Spike Lee Docuseries 'NYC EPICENTERS' Sets Its Premiere Date

We're coming up on the twentieth anniversary of the September 11 attacks next month, and in the lead-up to it, HBO is broadcasting a four-part Spike Lee documentary entitled NYC EPICENTERS 9/11 -> 2021½.

WarnerMedia has issued a press release announcing that NYC EPICENTERS 9/11 -> 2021½ will air over the course of four weekends, beginning on Sunday, August 22, continuing the next two Sundays, and ending on Saturday, September 11, 2021. The four-part docuseries seeks to form a mosaic of New York City as it "deals with some of the most life-changing events of the last twenty years." According to the press release:

Beginning with the ongoing global pandemic and the urgency of the Black Lives Matter movement, Lee traverses through time to the devastating terrorist attacks of 9/11. This provocative series is an epic chronicle of life, loss and survival in what Lee calls "the greatest city on this God's earth."

NYC EPICENTERS 9/11 -> 2021½ "features first-hand accounts from residents of all walks of life, including first responders, politicians and journalists." Lee conducted over 200 interviews with such well-known figures as Jon Stewart, Rosie Perez, Jeffrey Wright, John Turturro, Chuck Schumer, Bill De Blasio, Alexandria Ocasio-Cortez, Ron Kim, Mondaire Jones, Stacey Plaskett, Ritchie Torres, and Muriel Bowser, as well as NYFD members, machine operators from Ground Zero, engineers and architects, news anchors and reporters, and medical professionals like Dr. Anthony Fauci, Dr. Ian Lipkin, and Dr. Fritz Francois.

One person you won't be hearing from is New York State Governor Andrew Cuomo, who just resigned in disgrace this week amid a sexual harassment scandal.

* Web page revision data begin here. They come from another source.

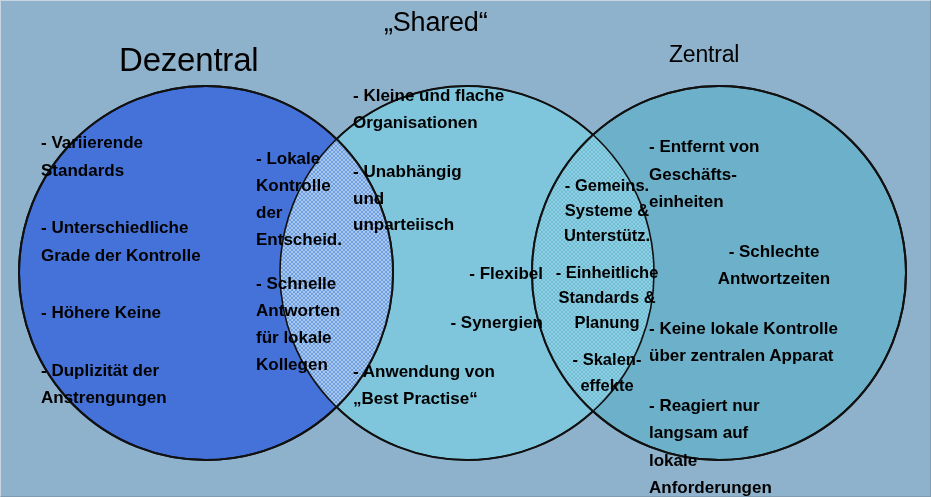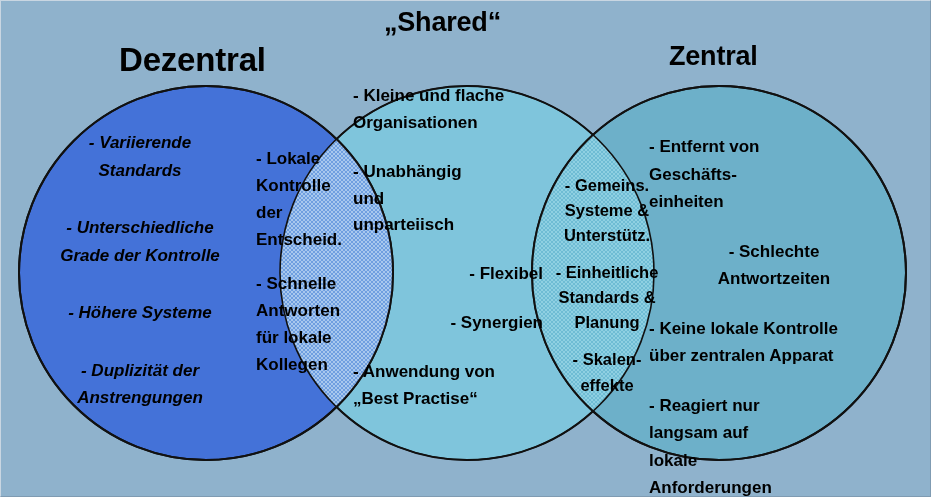--- a/index.html
+++ b/index.html
@@ -32,62 +32,61 @@
     left: 0;
     top: 0;
     width: 931px;
     height: 497px;
     display: block;
   }
 
   
   .title {
     position: absolute;
-    font-weight: bold;
+    font-weight: normal;
     color: #000000;
     white-space: nowrap;
     letter-spacing: -0.2px;
   }
   #title-dezentral {
     left: 118px;
     top: 40px;
     font-size: 33px;
   }
   #title-shared {
     left: 383px;
     top: 6px;
     font-size: 27px;
   }
   #title-zentral {
     left: 668px;
     top: 40px;
-    font-size: 27px;
+    font-size: 23px;
   }
 
   
   .items {
     position: absolute;
     color: #000000;
     font-weight: bold;
     font-size: 17px;
     line-height: 1.62;
   }
   .items .item {
     margin: 0 0 18px 0;
   }
   .items .item:last-child { margin-bottom: 0; }
   .items .ln { display: block; white-space: nowrap; }
 
   
   #left-items {
-    left: 20px;
+    left: 40px;
     top: 128px;
     width: 238px;
-    text-align: center;
-    font-style: italic;
+    text-align: left;
   }
   #left-items .item { margin-bottom: 30px; }
 
   
   #left-center-items {
     left: 255px;
     top: 145px;
     width: 120px;
     text-align: left;
     line-height: 1.58;
@@ -181,21 +180,21 @@
   <div class="items" id="left-items">
     <div class="item">
       <span class="ln">- Variierende</span>
       <span class="ln">Standards</span>
     </div>
     <div class="item">
       <span class="ln">- Unterschiedliche</span>
       <span class="ln">Grade der Kontrolle</span>
     </div>
     <div class="item">
-      <span class="ln">- Höhere Systeme</span>
+      <span class="ln">- Höhere Keine</span>
     </div>
     <div class="item">
       <span class="ln">- Duplizität der</span>
       <span class="ln">Anstrengungen</span>
     </div>
   </div>
 
   <div class="items" id="left-center-items">
     <div class="item">
       <span class="ln">- Lokale</span>

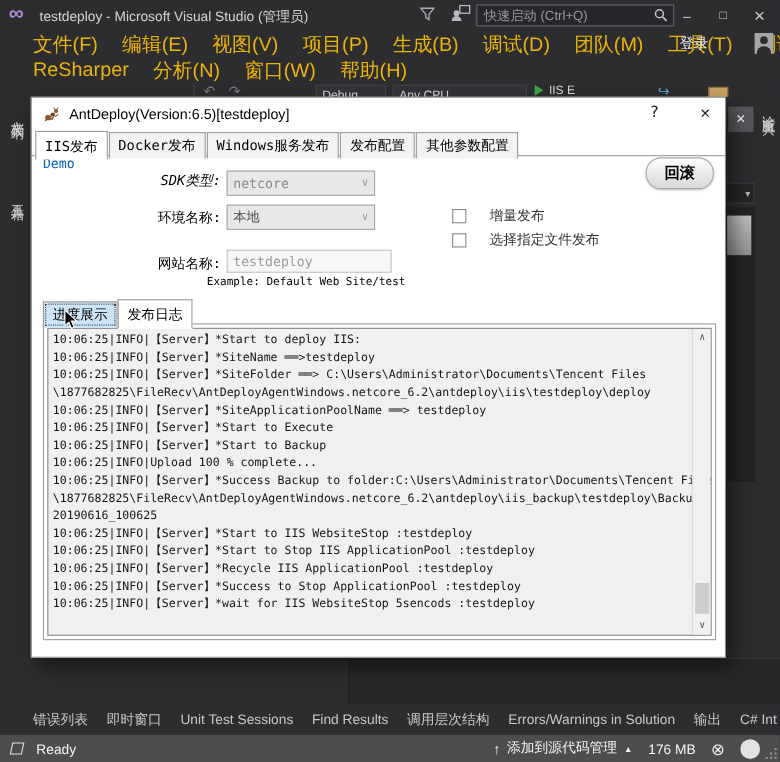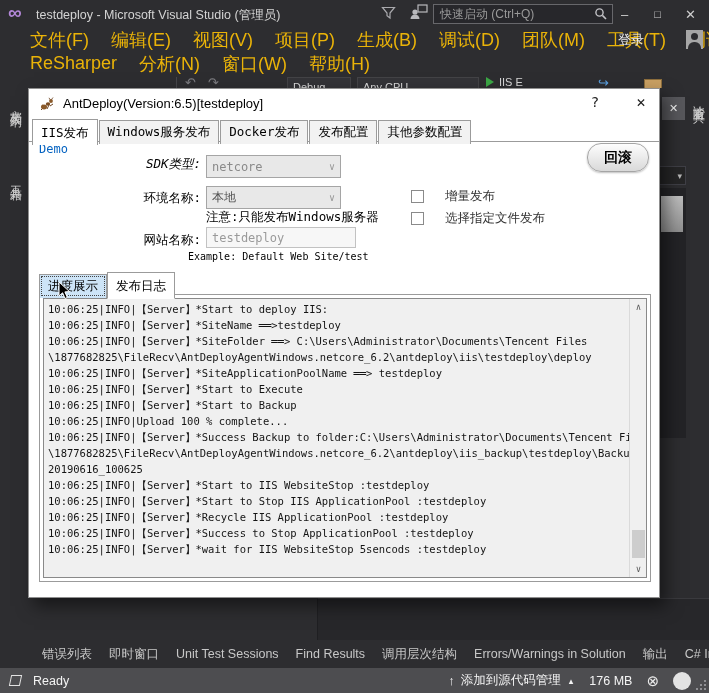--- a/index.html
+++ b/index.html
@@ -53,21 +53,21 @@
                  border:1px solid #3f3f46;color:#b8b8b8;font-size:9px;display:flex;align-items:center;justify-content:flex-end;padding-right:3px;}
   .right-track{position:absolute;left:658px;top:188px;width:28px;height:250px;background:#232326;}
   .right-thumb{position:absolute;left:3px;top:8px;width:22px;height:36px;background:linear-gradient(#bdbdbd,#8f8f8f);}
 
   
   .bottom-bg-l{position:absolute;left:0;top:598px;width:317px;height:42px;background:#2d2d30;}
   .bottom-bg-r{position:absolute;left:317px;top:598px;width:392px;height:42px;background:#27272a;border-top:1px solid #3a3a3e;border-left:1px solid #1f1f22;}
 
   
   .bottom-tabs{position:absolute;left:0;top:640px;width:709px;height:28px;background:#2d2d30;
-               display:flex;align-items:center;gap:17px;padding-left:42px;overflow:hidden;
+               display:flex;align-items:center;gap:17px;padding-left:30px;overflow:hidden;
                color:#c8c8c8;font-size:12.5px;white-space:nowrap;text-align:right;}
 
   
   .statusbar{position:absolute;left:0;top:668px;width:709px;height:25px;background:#4d4d50;
              color:#f4f4f4;font-size:12.5px;display:flex;align-items:center;}
   .ready-icon{width:11px;height:11px;border:1px solid #e2e2e2;transform:skewX(-12deg);margin-left:10px;}
   .ready-label{margin-left:12px;}
   .sb-right{margin-left:auto;display:flex;align-items:center;padding-right:18px;gap:6px;}
   .sb-arrow{font-size:13px;} .sb-collapse{font-size:9px;margin-left:2px;}
   .sb-mem{margin-left:10px;}
@@ -254,42 +254,41 @@
           <line x1="11" y1="3.6" x2="10" y2="1.8" stroke="#6b4423" stroke-width="0.8"></line>
         </svg>
       </span>
       <span class="dlg-title-text">AntDeploy(Version:6.5)[testdeploy]</span>
     </div>
     <span class="dlg-help">?</span>
     <span class="dlg-close">✕</span>
 
     <div class="dlg-tabs">
         <span class="dlg-tab">IIS发布</span>
+        <span class="dlg-tab">Docker发布</span>
         <span class="dlg-tab">Windows服务发布</span>
-        <span class="dlg-tab">Docker发布</span>
         <span class="dlg-tab">发布配置</span>
         <span class="dlg-tab">其他参数配置</span>
       </div>
     <div class="dlg-page-line"></div>
 
     <a class="demo-link">Demo</a>
     <div class="rollback">回滚</div>
 
     <span class="frm-label lbl-sdk">SDK类型:</span>
     <div class="combo combo-sdk">
       <span>netcore</span>
       <span class="chev">∨</span>
     </div>
 
     <span class="frm-label lbl-env">环境名称:</span>
     <div class="combo combo-env">
       <span>本地</span>
       <span class="chev">∨</span>
     </div>
-    <span class="note">注意:只能发布Windows服务器</span>
 
     <span class="cb cb1">
       <span class="cb-box"></span>
       <span>增量发布</span>
     </span>
     <span class="cb cb2">
       <span class="cb-box"></span>
       <span>选择指定文件发布</span>
     </span>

A Documentarian's Sensibility

Lee scored his biggest box office hit in 2006 with Inside Man, but he struggled to secure financing for some of his films after that, even turning to crowd-funding on Kickstarter at one point. In 2018, he made a comeback with BlacKkKlansman, which won him his first Oscar — for Best Adapted Screenplay — and earned him his first Best Director nomination. Like many great directors, he still hasn't won and was snubbed for even a nomination before that.

The movie's ending famously juxtaposed a flaming cross and a circle of Ku Klux Klan members with footage of a torch-wielding mob at the 2017 Unite the Right rally in Virginia. Lee followed this up with footage of the real David Duke, the KKK Grand Wizard played by Topher Grace in the film, speaking at the rally. This bled into footage of the Charlottesville car attack, as the movie drew a direct line between America's past and the present.

Many of Lee's films have interwoven real archival footage with dramatizations, displaying a documentarian's sensibility while taking artistic license with historical events. He's also directed plenty of documentaries and has an established working relationship with HBO on some of them, such as When the Levees Broke. As a Brooklyn native who got his start filming the borough in She's Gotta Have It and Do the Right Thing, Lee has a personal connection to New York and, arguably, no filmmaker is better suited to explore the last two decades of its fraught history.

NYC EPICENTERS 9/11 -> 2021½ premieres on HBO on August 22, 2021, and will be available to stream on HBO Max.